_Instructions to follow_
Everything in the listing should be transcribed exactly, apart from the pictures.

_Exercise input_
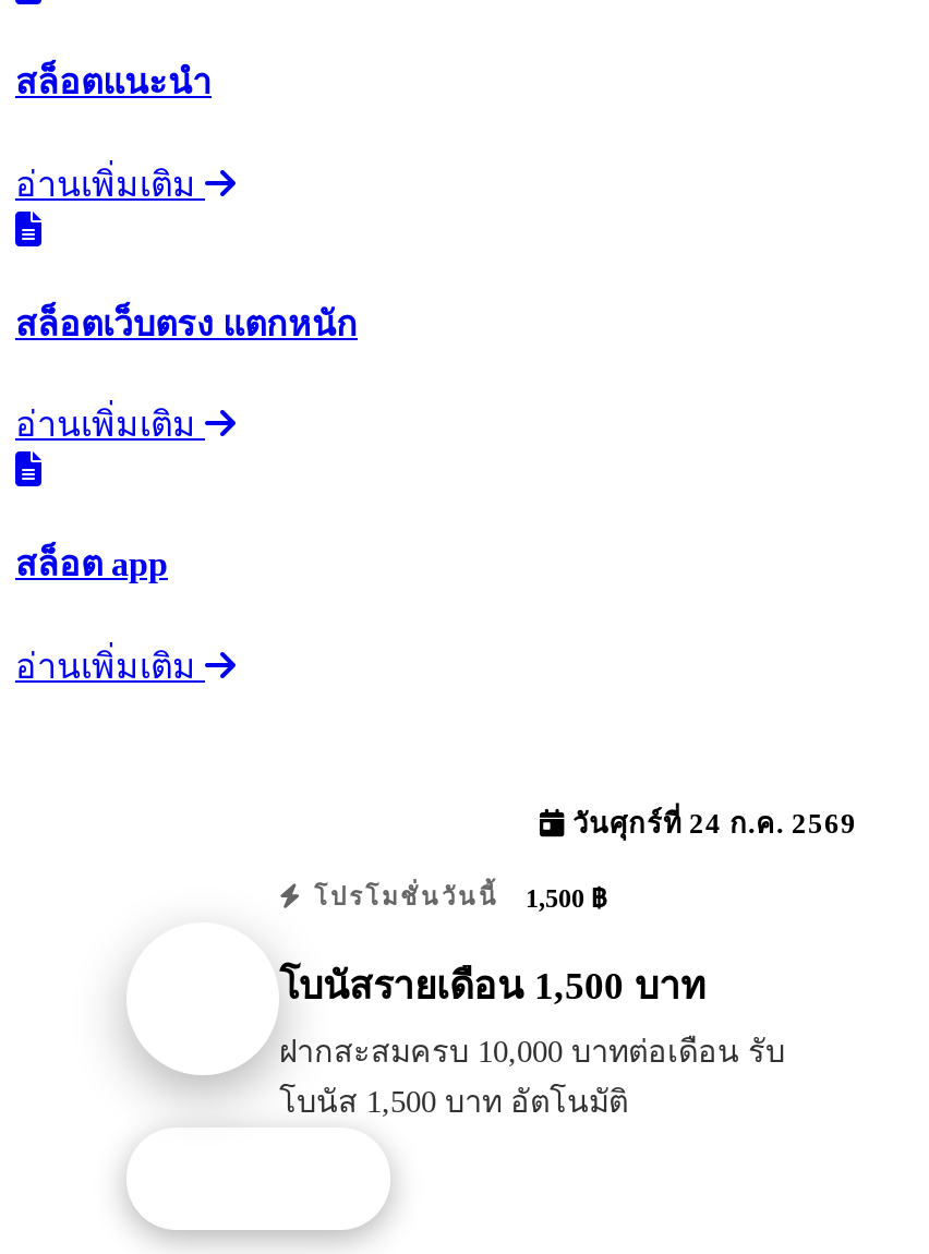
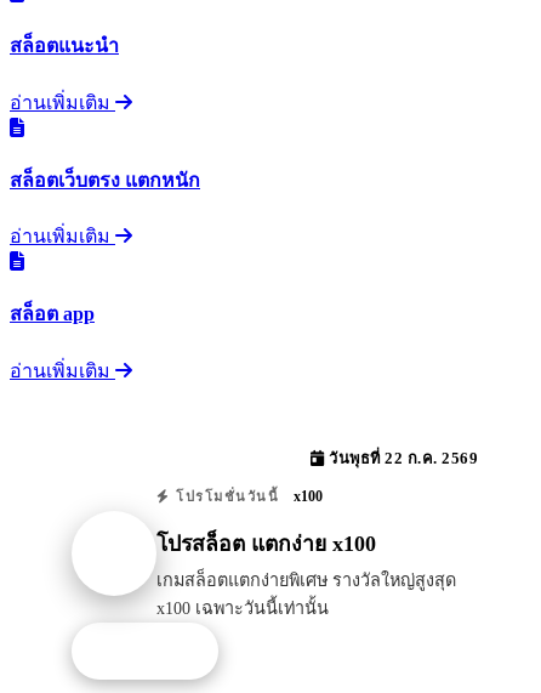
[565,808,857,839] วันศุกร์ที่ 24 ก.ค. 2569 -> [324,450,478,467] วันพุธที่ 22 ก.ค. 2569
[304,882,606,913] โปรโมชั่นวันนี้ 1,500 ฿ -> [170,487,323,504] โปรโมชั่นวันนี้ x100
[279,964,707,1008] โบนัสรายเดือน 1,500 บาท -> [156,532,376,556] โปรสล็อต แตกง่าย x100
[279,1034,785,1119] ฝากสะสมครบ 10,000 บาทต่อเดือน รับ | โบนัส 1,500 บาท อัตโนมัติ -> [156,571,456,618] เกมสล็อตแตกง่ายพิเศษ รางวัลใหญ่สูงสุด | x100 เฉพาะวันนี้เท่านั้น

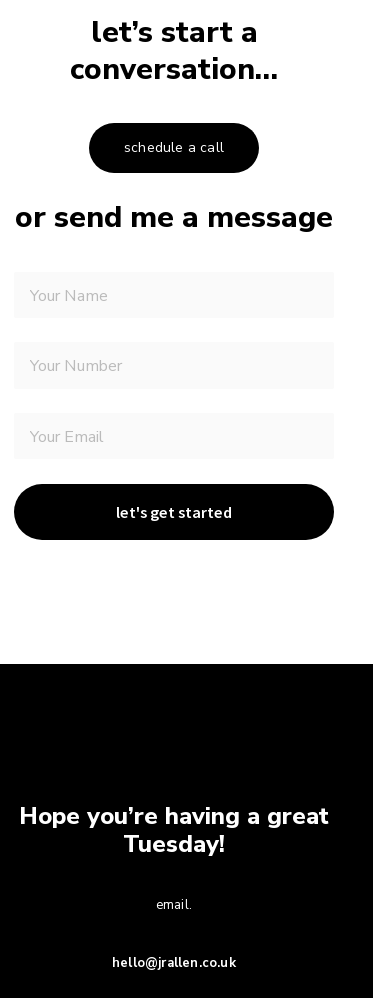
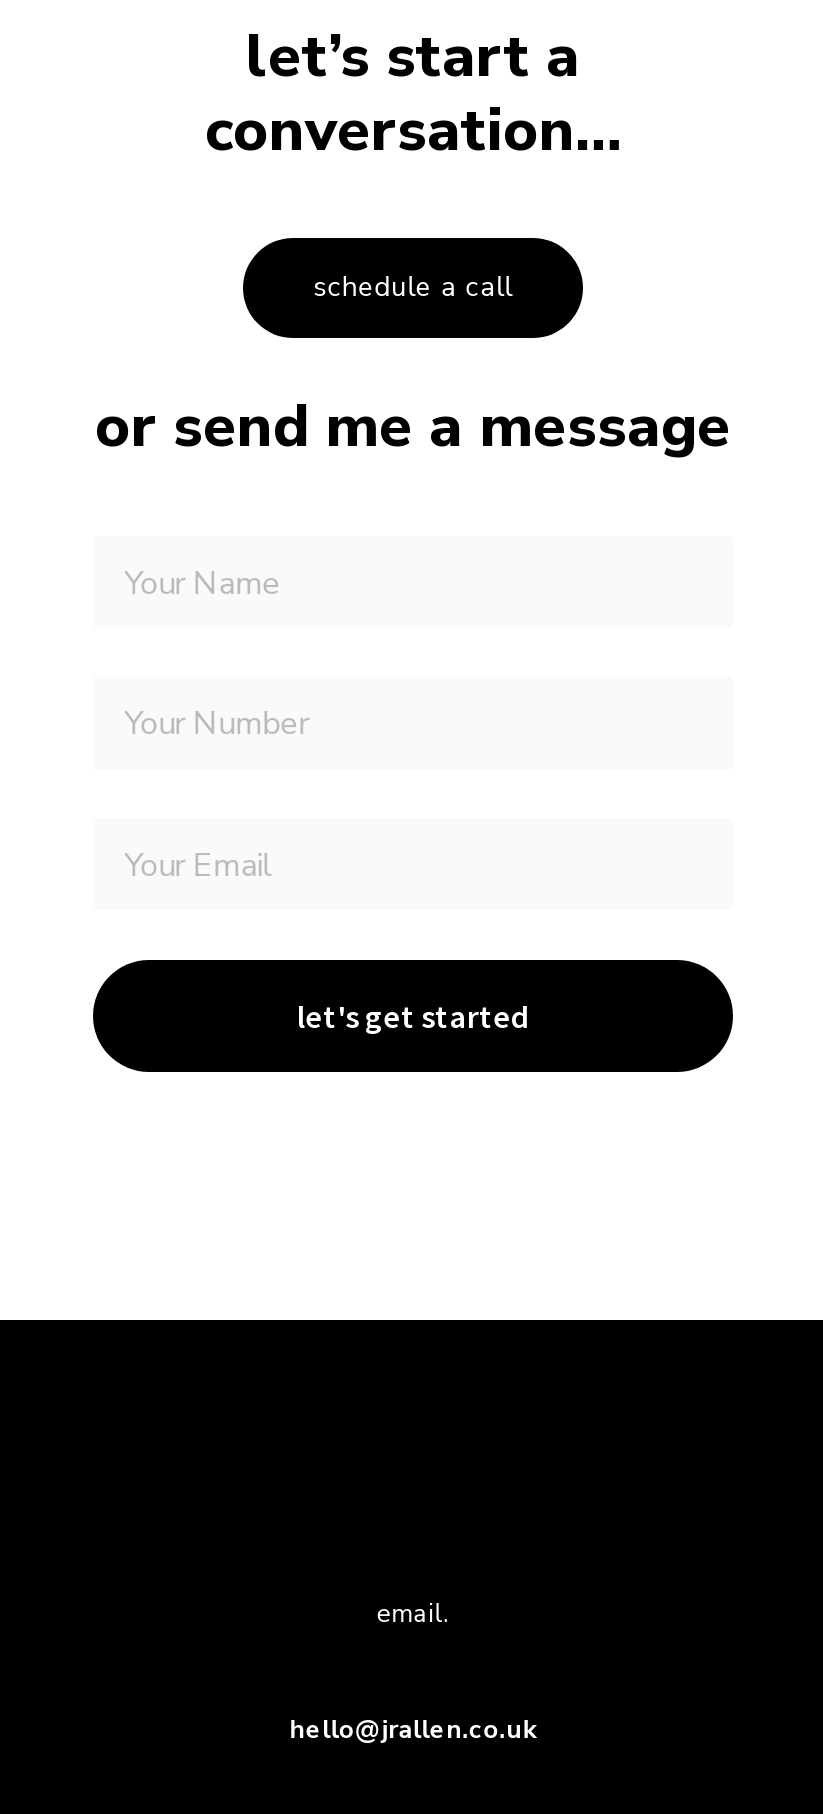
[19,800,329,860] Hope you’re having a great | Tuesday! -> none

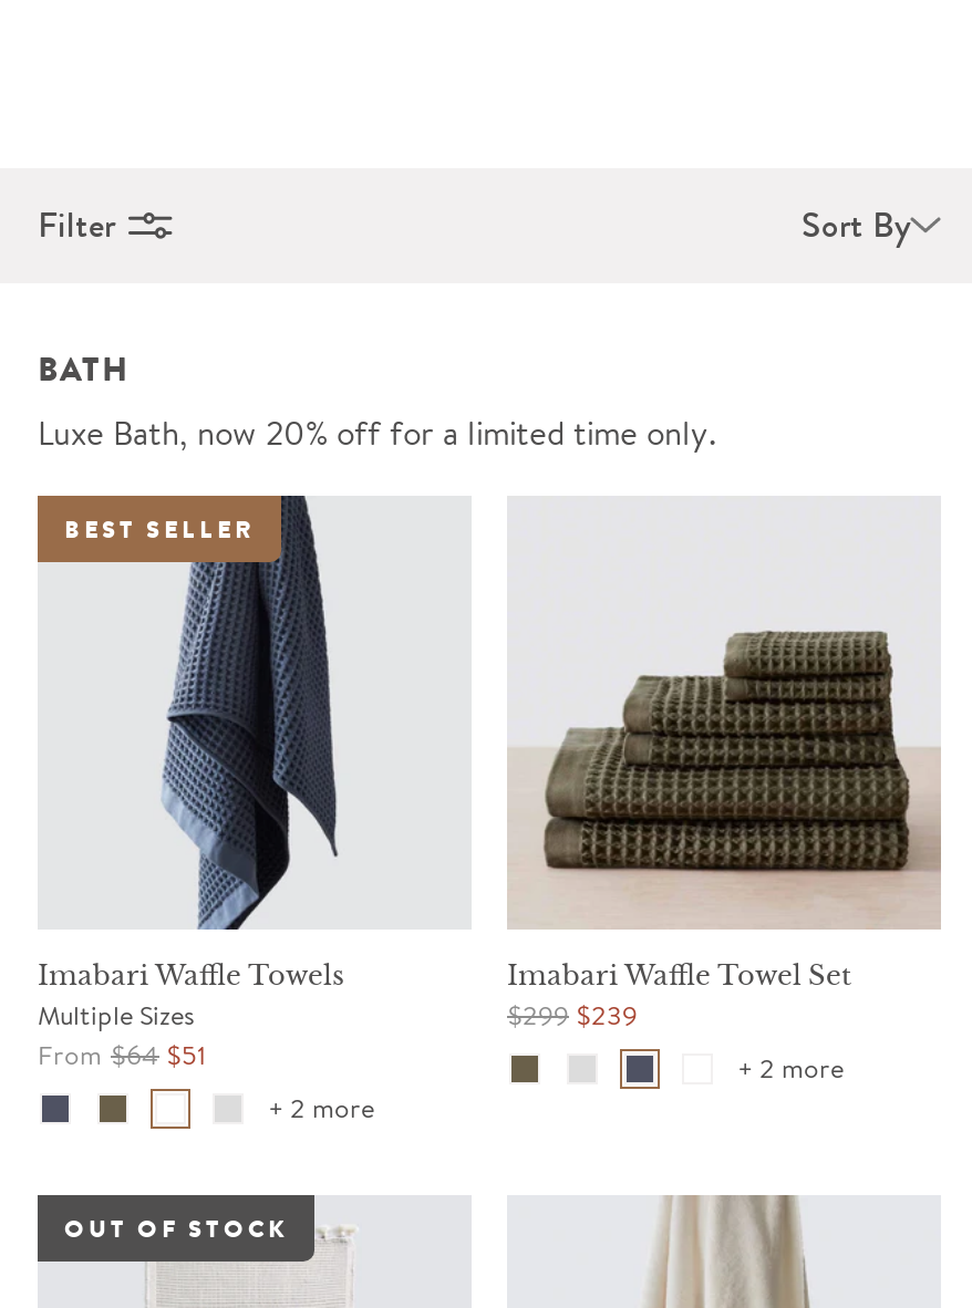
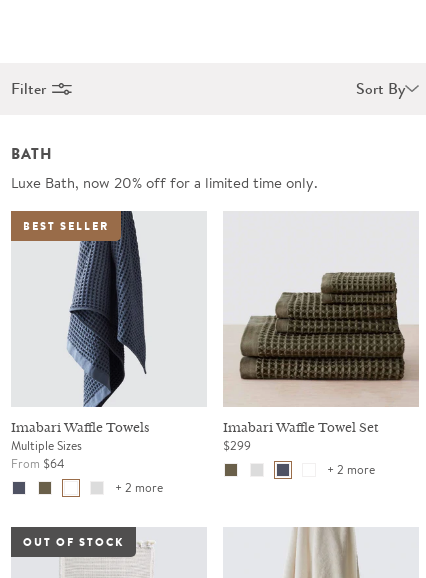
[507,998,638,1031] $299 $239 -> [223,438,251,453] $299
[38,1038,206,1071] From $64 $51 -> [11,456,65,471] From $64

_Solution to this exercise_
[565,808,857,839] วันศุกร์ที่ 24 ก.ค. 2569 -> [324,450,478,467] วันพุธที่ 22 ก.ค. 2569
[304,882,606,913] โปรโมชั่นวันนี้ 1,500 ฿ -> [170,487,323,504] โปรโมชั่นวันนี้ x100
[279,964,707,1008] โบนัสรายเดือน 1,500 บาท -> [156,532,376,556] โปรสล็อต แตกง่าย x100
[279,1034,785,1119] ฝากสะสมครบ 10,000 บาทต่อเดือน รับ | โบนัส 1,500 บาท อัตโนมัติ -> [156,571,456,618] เกมสล็อตแตกง่ายพิเศษ รางวัลใหญ่สูงสุด | x100 เฉพาะวันนี้เท่านั้น

[19,800,329,860] Hope you’re having a great | Tuesday! -> none

[507,998,638,1031] $299 $239 -> [223,438,251,453] $299
[38,1038,206,1071] From $64 $51 -> [11,456,65,471] From $64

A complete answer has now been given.